Shan was across the room in a blur, was towering over Mr. dea'Gauss, his face set in cold fury, the syllables of the High Tongue crackling. "I do not hear you! Go."
Mr. dea'Gauss gave no ground. He had seen this before—from Er Thom yos'Galan. The proper answer had never included giving ground.
He drew himself up and took a firmer grip on his papers. "Will you hear it from me? Or from your First Speaker? It is a matter of ship's debt. The captain's attention is required."
For perhaps a heartbeat Shan was utterly still. He turned, went to his desk and sat, placing the glass precisely aside.
"yos'Galan hears," he said in the High Tongue, Thodelm-to- Hireling.
Mr. dea'Gauss walked forward. He was not waved carelessly to a chair. Shan's face was expressionless, waiting. Mr. dea'Gauss bowed.
"Thodelm, it becomes my knowledge through the words of Ximena Veltrad, who was offered coin in return for verified truth, that Priscilla Delacroix y Mendoza was ostracized from her world for the crime called 'blasphemy' ten Standard Years gone by. The details of this crime are covered most fully by Ms. Veltrad's report. I wished only to assure you at this present that Sintia's
melant'i
suffers greatly by the reported incident. Lady Mendoza's actions were, as always, above reproach."
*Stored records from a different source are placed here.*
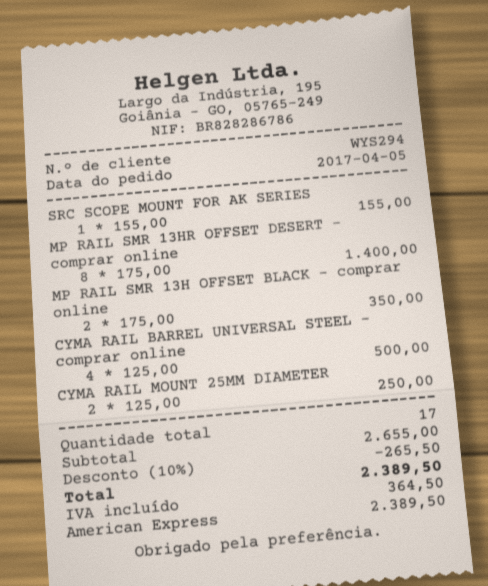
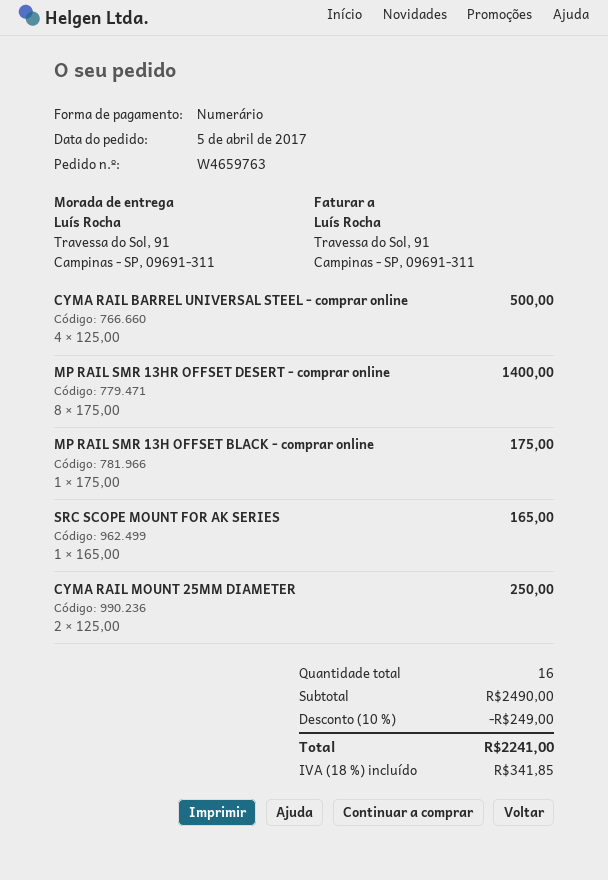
payment method: American Express -> cash
SRC SCOPE MOUNT FOR AK SERIES: 1 x 155.00 = 155.00 -> 1 x 165.00 = 165.00
MP RAIL SMR 13H OFFSET BLACK - comprar online: 2 x 175.00 = 350.00 -> 1 x 175.00 = 175.00
total quantity: 17 -> 16
subtotal: 2655.00 -> 2490.00
discount: 10% = 265.50 -> 10% = 249.00
tax: 364.50 -> 341.85
total: 2389.50 -> 2241.00

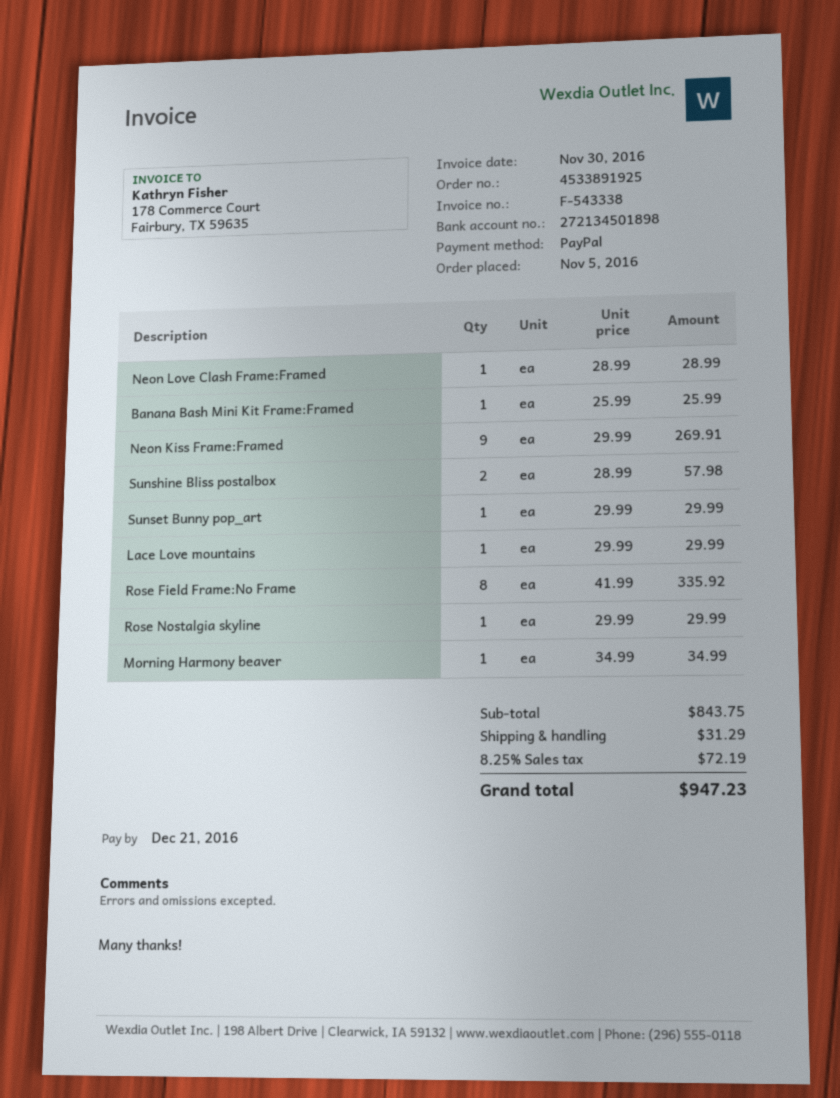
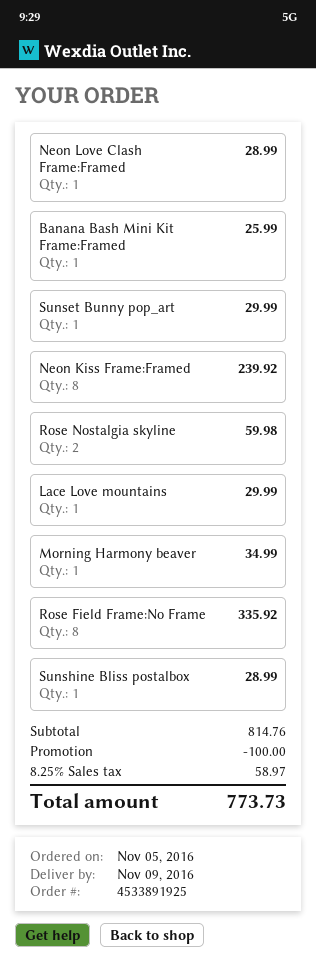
Neon Kiss Frame:Framed: 9 for 269.91 -> 8 for 239.92
Sunshine Bliss postalbox: 2 for 57.98 -> 1 for 28.99
Rose Nostalgia skyline: 1 for 29.99 -> 2 for 59.98
subtotal: 843.75 -> 814.76
discount: none -> 100.00
shipping: 31.29 -> none
tax: 8.25% = 72.19 -> 8.25% = 58.97
total: 947.23 -> 773.73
"And yet someone reproached her. Strongly." The High Tongue exuded no warmth. "You will explain this paradox."
"Yes, Thodelm. I am not conversant with the depth of the situation reported by Ms. Veltrad. My understanding is that Lady Mendoza, as an apprentice in Circle House—what is called there a 'Maiden' or novice priestess—called recriminations upon herself for an act of heroism. I confess that I do not understand why the saving of three lives should have caused these recriminations. Ms. Veltrad's report indicates doctrinal, rather than rational, causes. In any wise, Lady Mendoza was called before the masters of the craft and offered a chance to disown her act and be properly chastised. Lady Mendoza refused to recant. She was then stripped of her goods and her title, and banned from the craft. In order to keep face, her House cast her forth as well." Mr. dea'Gauss paused, considering the icy eyes. "Politics, Thodelm. Not Balance."
"So." Shan drank the rest of the brandy slowly, then replaced the glass. "yos'Galan has heard. You will leave the report with me. Have you anything else that I must hear at this present?"
"No, Thodelm."
"Good. You are dismissed."
Korval's man of business bowed, then turned away.
"Mr. dea'Gauss."
He turned back. "Thodelm?"
Shan smiled wearily, his bandaged hand resting on Ximena's report. "Sleep well, sir. And thank you."